Carlson repeated the idea that human beings, Americans, should start families, that family leads to greater happiness than, for example, "becoming VP of Citibank."

He, too, feels that something essentially has gone wrong with the nation. We're not asking the important questions, he said. Those important questions are "How are my children, are they happy? Are they thriving? Are they independent of me, which is the point of parenthood, to make your children independent? Are they all those things? Will they find a mate so they can do what I did to create them int eh first place, which to reproduce and continue my family after I die?" He said. "And the last question is to ask what happens after we die, "what happens then?" He said.

The nation is a beautiful place, Carlson said, as he advocated for a simpler life, to seek freedom, to not drop out of society, but to think carefully about what kind of life they want to lead. "You can use the gifts that you were born with to make the society better," Carlson said.

"You don't have to participate in the systems that are oppressing people, making them sad, stripping the meaning from their lives, hurting them, bossing them around, and humiliating them on purpose."

"Everyone has something to give," he said.

"You don't have to live in the places where they control you precisely," Carlson said, as he slammed Biden's handling of Covid, his elitist mentality and lack of actual information, and said that those who went into the Capitol on January 6 and were arrested should be freed, as they were walking in "the people's house." The nation has forgotten that the government is here to serve its citizens, and not even remotely the other way around.

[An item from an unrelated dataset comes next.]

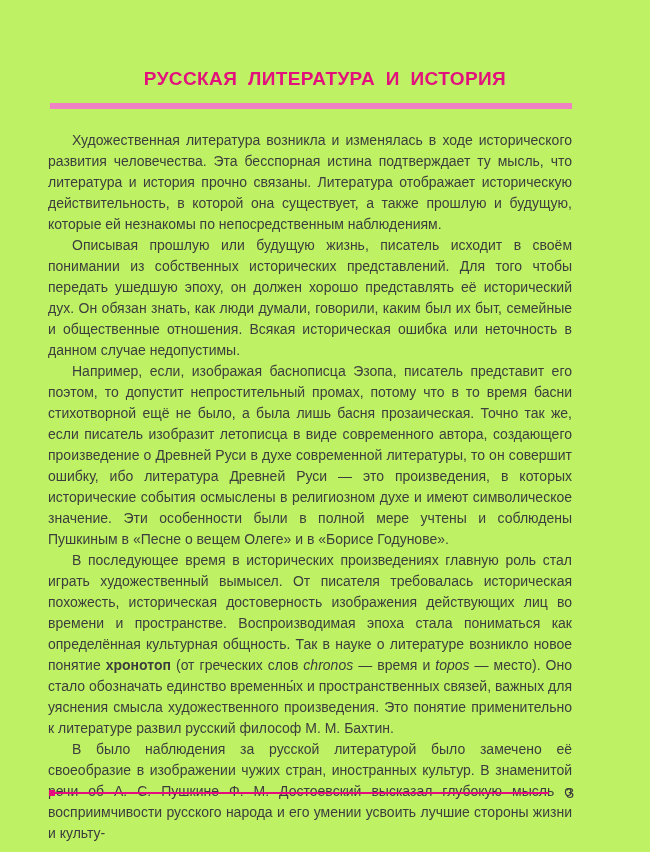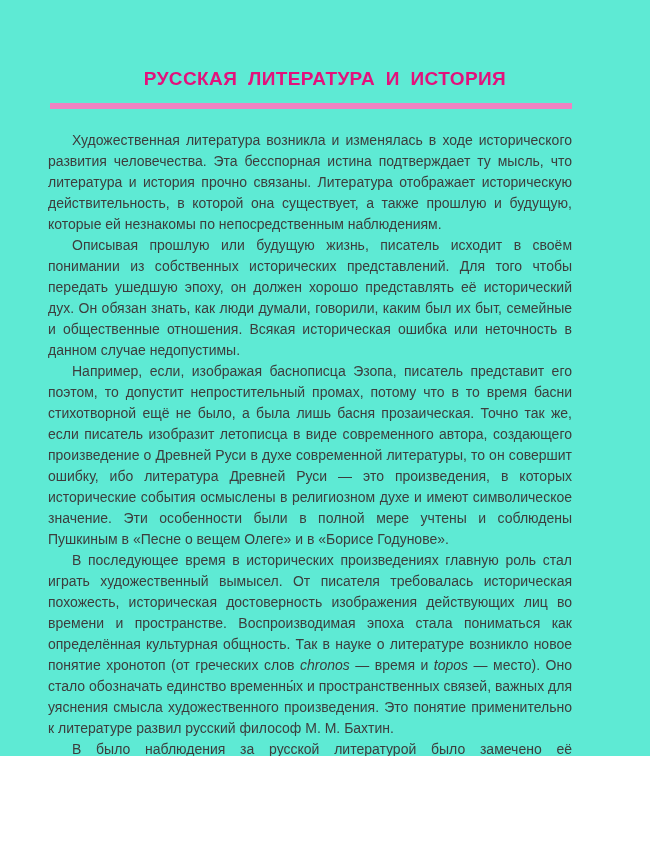"РУССКАЯ ЛИТЕРАТУРА И ИСТОРИЯ" .page { background: #5eead4 -> #bef264; height: 756px -> 852px }
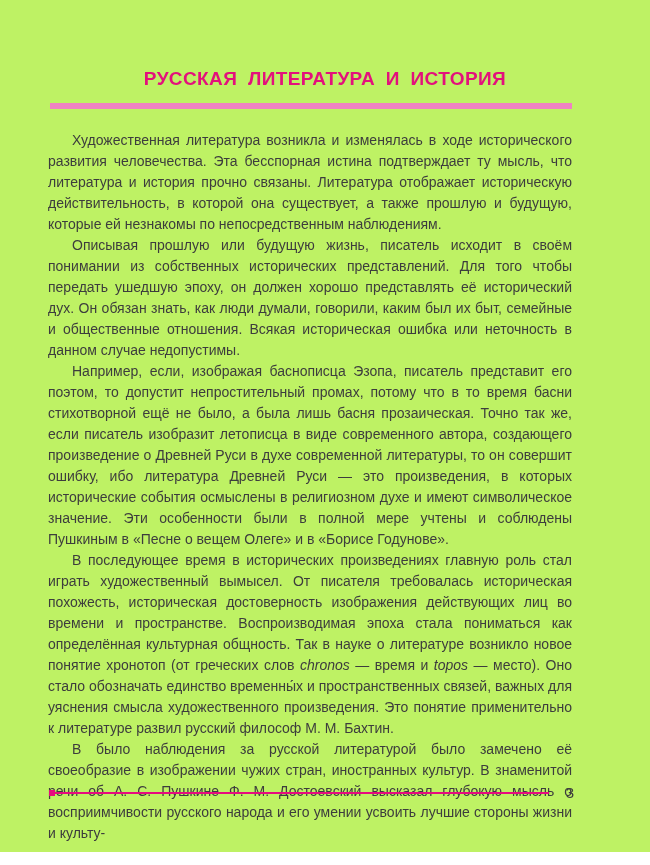"хронотоп" .body-text b { font-weight: normal -> bold }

"Your first obligation is to your family," Carlson said. Is this a perspective shared by the contemporary left? Do progressives believe that family comes first, that loyalty to kin, and chosen friends, regardless of disagreement, or political differences, is what matters? To Carlson, "we spend way too much time thinking about people we will never meet."

"Be very wary of people who are giving you long lectures about improving the lives of people they've never met while the people around them wither," he said. And be wary of those who are terrified and lead by fear, when it comes to Covid or anything else. It was a bad idea, he said, to "put a terrified old guy in charge of corona."

"I want to be around happy people who want to build stuff," he said. "You're either creating something beautiful or you're tearing it down. And all the joy in life is creating something new."

"That's the joy," he said, "making stuff and hoping it lasts."

Carlson had a message, too, for Americans: go move into the country. The middle of the country has been abandoned, he said, "go live there." "Make a community," he said, "a real one."

"And wait for the dawn."

And as the conference launches Saturday, running through Tuesday, it's hard to think that this won't be the key message of the entire thing. Live freely, with joy, with optimism, with love of nation, your community, and a belief in equality for all of us.